▸ Exercise objective
Using the listing below, print exactly everything from the line with "font-size: 28px ->" down to the line with "background-color: #5eead4 ->", both included, and nothing more.

▸ Records to use

>>>>

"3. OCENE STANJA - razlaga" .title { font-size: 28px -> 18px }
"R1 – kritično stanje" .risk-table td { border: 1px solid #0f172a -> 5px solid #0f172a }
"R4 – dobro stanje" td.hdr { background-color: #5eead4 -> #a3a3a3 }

<<<<
>>>>

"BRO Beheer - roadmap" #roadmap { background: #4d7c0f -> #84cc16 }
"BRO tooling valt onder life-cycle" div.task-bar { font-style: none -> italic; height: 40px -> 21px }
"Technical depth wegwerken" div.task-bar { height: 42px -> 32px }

<<<<

▸ Solution for this problem
"3. OCENE STANJA - razlaga" .title { font-size: 28px -> 18px }
"R1 – kritično stanje" .risk-table td { border: 1px solid #0f172a -> 5px solid #0f172a }
"R4 – dobro stanje" td.hdr { background-color: #5eead4 -> #a3a3a3 }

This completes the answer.